Viktoriia Roshchyna, the Ukrainian journalist who died in Russian captivity last year, has been buried in Kyiv.
Viktoriia Roshchyna, the Ukrainian journalist who died in Russian captivity last year, has been buried in Kyiv. © V. Roshchyna/Facebook

Ukraine: Laying Viktoria to Rest

Family, friends and colleagues pay tribute to uncompromising reporter killed in Russian detention.

Friday, 15 August, 2025

As I stood in Kyiv Mikhailivskiy cathedral last Friday, close to the closed casket containing slain journalist Viktoriia Roshchyna, it was impossible not to imagine the frail, tortured remains within.
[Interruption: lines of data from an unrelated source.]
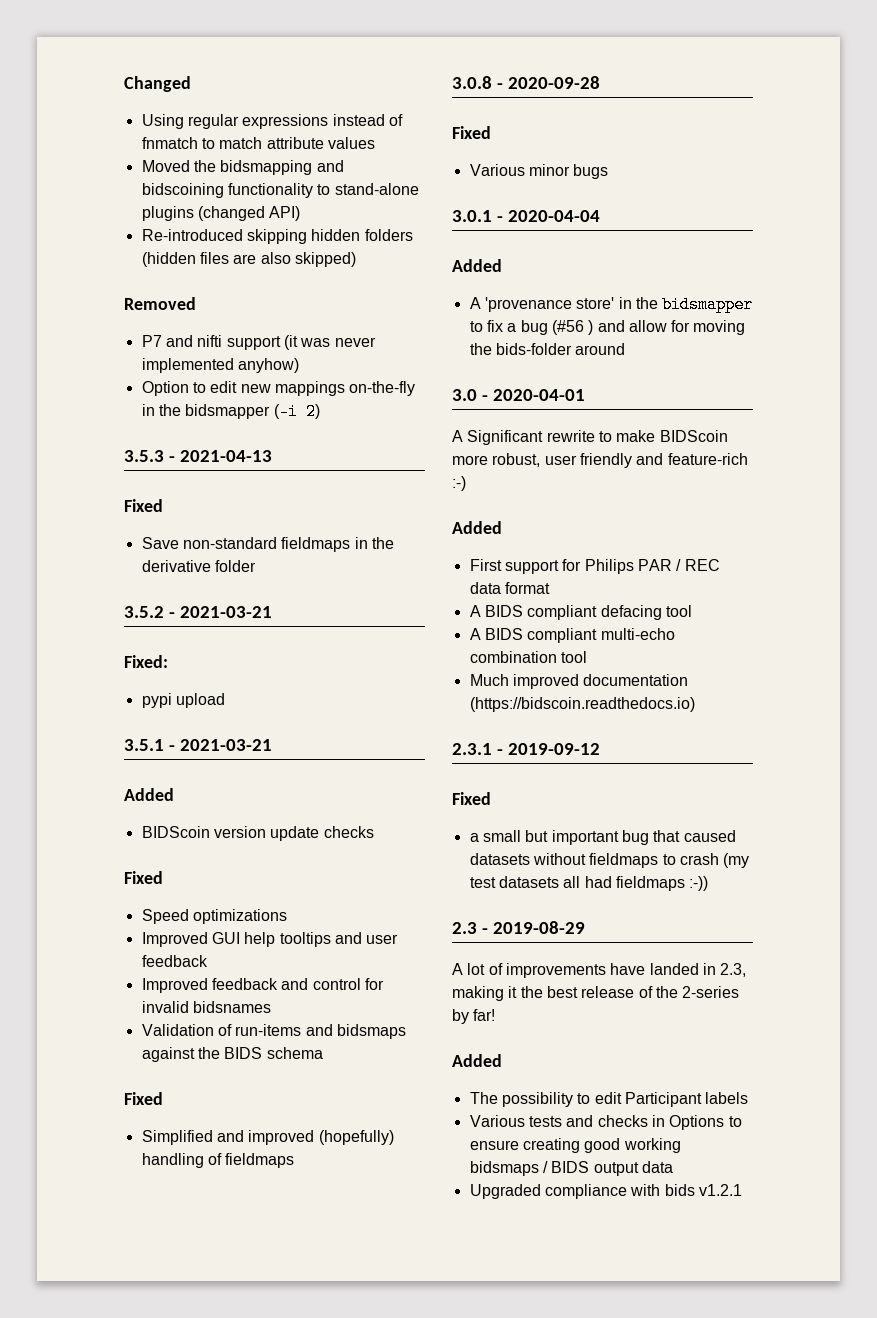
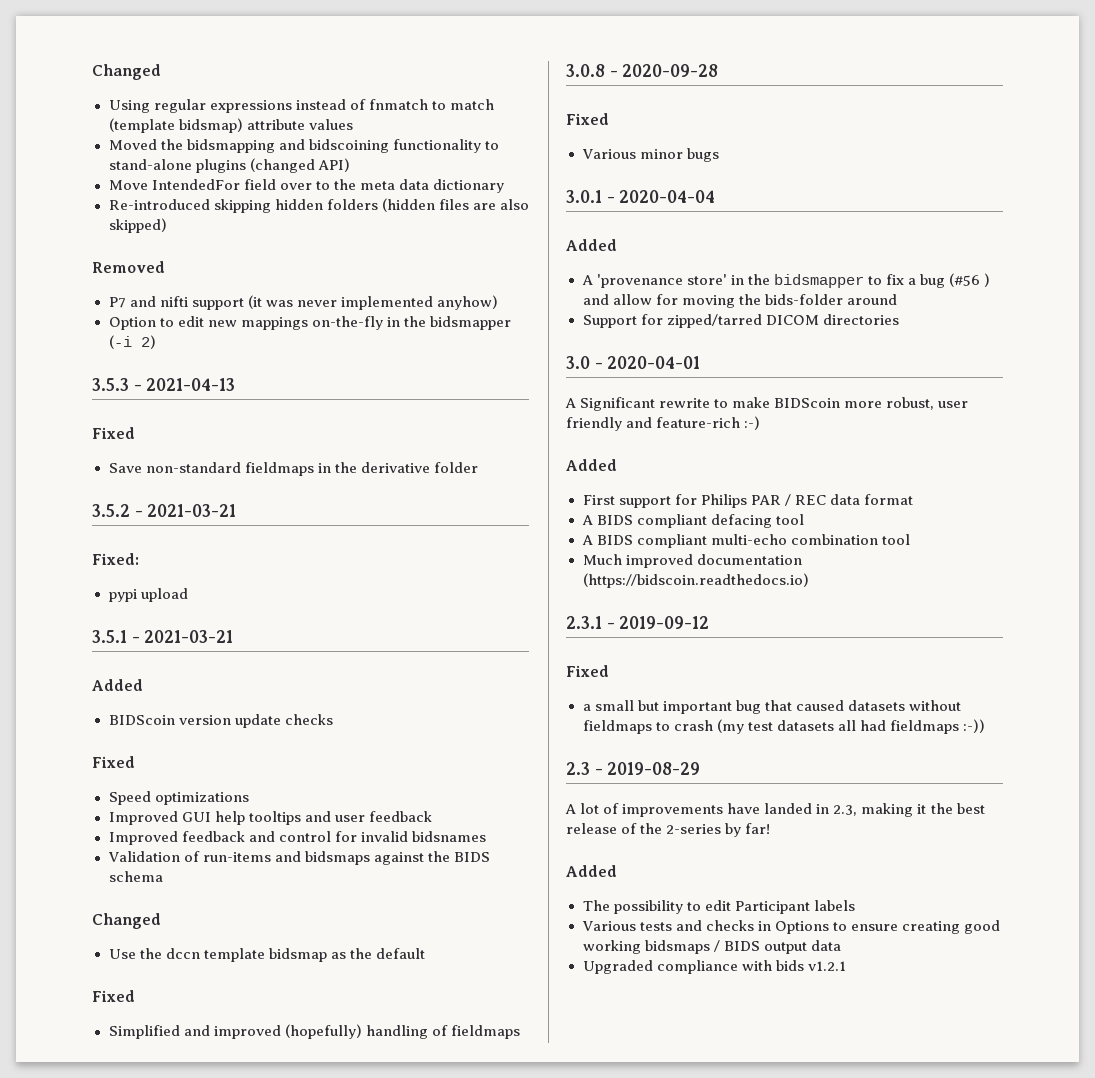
(263, 143) none -> [108,118,243,133] (template bidsmap)
(301, 213) none -> [108,179,504,193] // Move IntendedFor field over to the meta data dictionary
(323, 1053) none -> [92,913,161,929] [108,948,425,962] // Changed // Use the dccn template bidsmap as the default
(626, 349) none -> [582,314,899,328] // Support for zipped/tarred DICOM directories

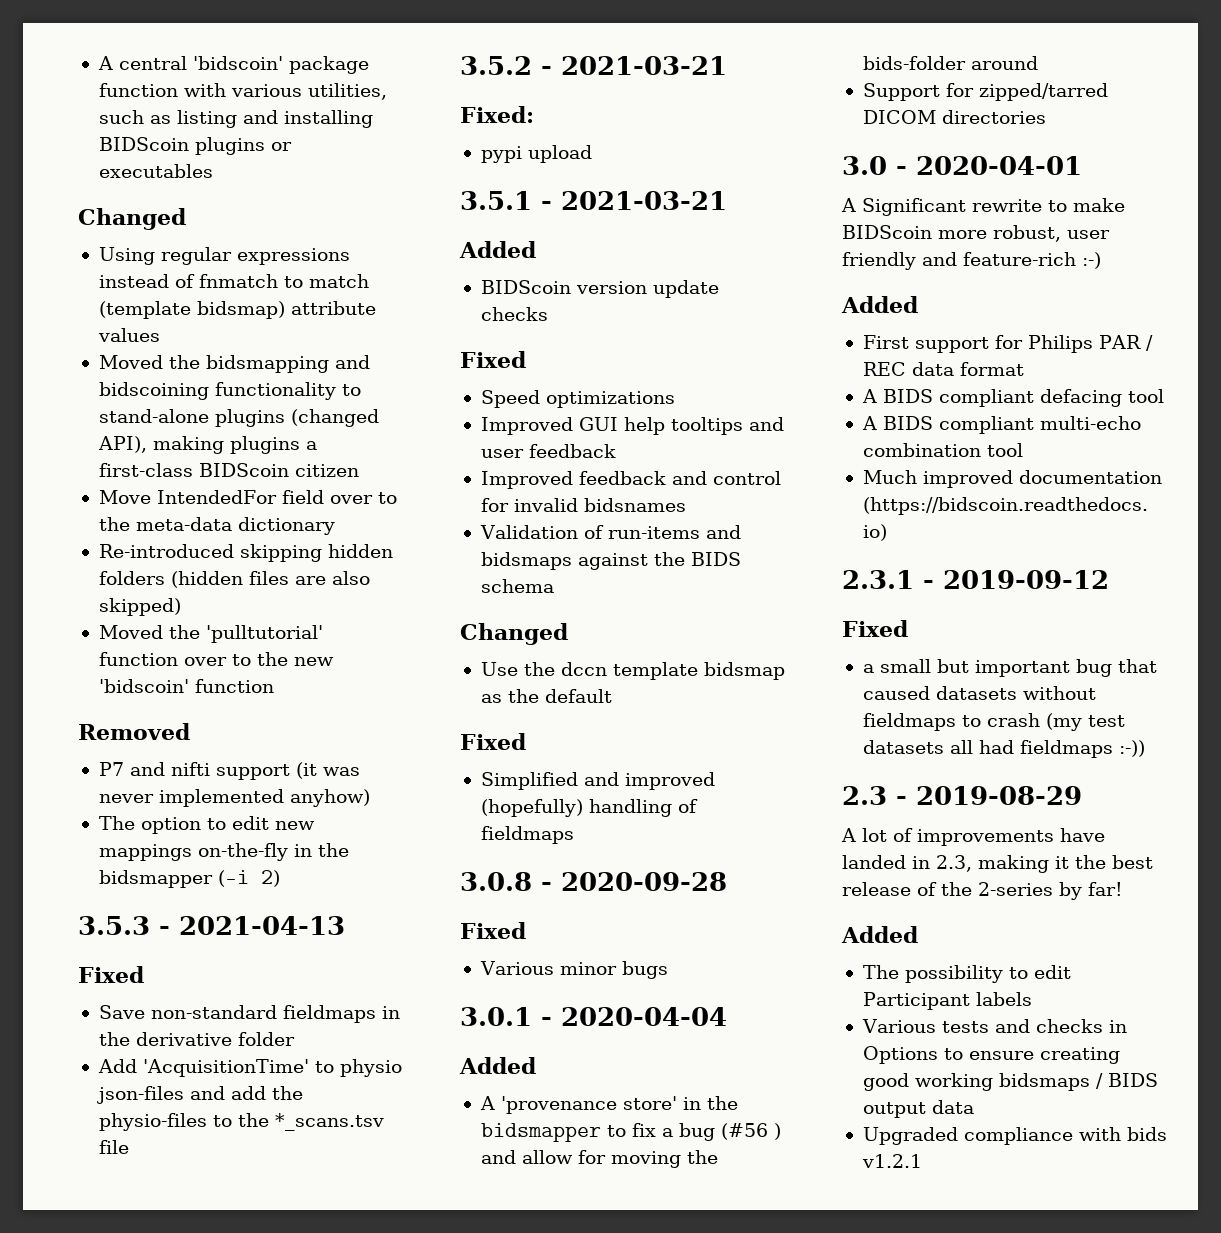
(92, 72) none -> [97,56,369,74] [98,83,387,100] [98,110,373,128] [98,137,292,155] [98,164,213,178] A central 'bidscoin' package function with various utilities, such as listing and installing BIDScoin plugins or executables //
[317,158,350,172] API) -> [97,436,317,454] [98,463,359,477] API), making plugins a first-class BIDScoin citizen
[359,179,429,190] meta data -> [135,517,232,531] meta-data
(167, 225) none -> [98,625,323,643] [98,652,334,666] [98,679,274,693] // Moved the 'pulltutorial' function over to the new 'bidscoin' function
[108,317,156,330] Option -> [98,816,201,834] The option
(478, 467) none -> [97,1059,402,1077] [96,1086,303,1104] [98,1113,384,1131] [98,1140,129,1154] // Add 'AcquisitionTime' to physio json-files and add the physio-files to the *_scans.tsv file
When the 27-year-old’s body was returned by Russia earlier this year, the forensic report recorded “numerous signs of torture and ill-treatment, including abrasions and haemorrhages on various parts of the body, a broken rib, neck injuries, and possible electric shock marks on her feet”.

She was missing certain organs – an act possibly intended to mask the cause of death – and her body weighed less than 30 kilos. I could not stop thinking that my beloved French bulldog weighs 14 kg.

Viktoriia had travelled to the Russia-occupied territories of Ukraine to investigate and expose Russian war crimes - and eventually herself became the victim of one.

I did not know Viktoriia personally, although I wish I had done. We had many friends and causes in common. Once in a while I would hear stories about this uncompromising reporter who some would call "inconvenient" - too pushy, obsessed with her work and enormously demanding from herself and those who she worked with. A shift with Viktoria was quite a challenge for cameramen, I was told. She did not seem to have much of a self-preservation mechanism when it comes to difficult assignments. But isn’t that part of being a good reporter?

By dark irony, Viktoria was detained while on a mission to investigate locations of the Russian torture rooms on the occupied territories of Ukraine - places where civilians are interrogated, tortured and forced into false confessions. It was not her first detention. In 2022, while reporting from the occupied city of Berdiansk, she was captured by a Russian army soldier and turned over to the security service agents, who forced her to record a false propaganda video.

Released amid the public outrage over her illegal detention, Viktoria refused to be scared into silence. From her second captivity, Viktoria was supposed to be exchanged during a September 2024 prisoner swap in. She never made it to the exchange. Her cellmate, who had been safely returned, recounted that a prison officer told her, “It’s her own fault.”

But she was back in Kyiv now, surrounded by her grieving relatives, friends and colleagues from several newsrooms.

The priest concluded the service with a sermon about how important, and yet how inconvenient and uncompromising truth can be in war - enough for a young woman to pay an unimaginable price in the attempt to uncover it.

The procession then moved to Independence Square, a place of huge symbolism given the pro-democracy protests of 2004 and 2013, where Viktoria’s colleagues and friends could speak and share their memories and emotions.

“This should become our task as journalists from now on, to find out what exactly happened to Viktoria, how she was killed and what were the circumstances,” said Angelina Kariakina, who worked with Viktoria on the Hromadske news website. “We must reveal the names and faces of those who did it and make them notorious.”

There was a small glimmer of comfort in knowing that Ukrainian journalists remain uncompromising in their efforts to counter Russian propaganda and expose war crimes.

Viktoria’s funeral made me realise that her torturers - and those of many others - want to not only silence the truth but also terrify Ukrainians into submission with the gravity of their crimes.

But I will not allow them to win this cognitive battle, one of the many they are running alongside the conventional battlefield. Rather than imagining an awful picture of a tortured, dried-out body, I will remember Viktoriia as the strong-willed person she was, with enormous dignity and huge spirit.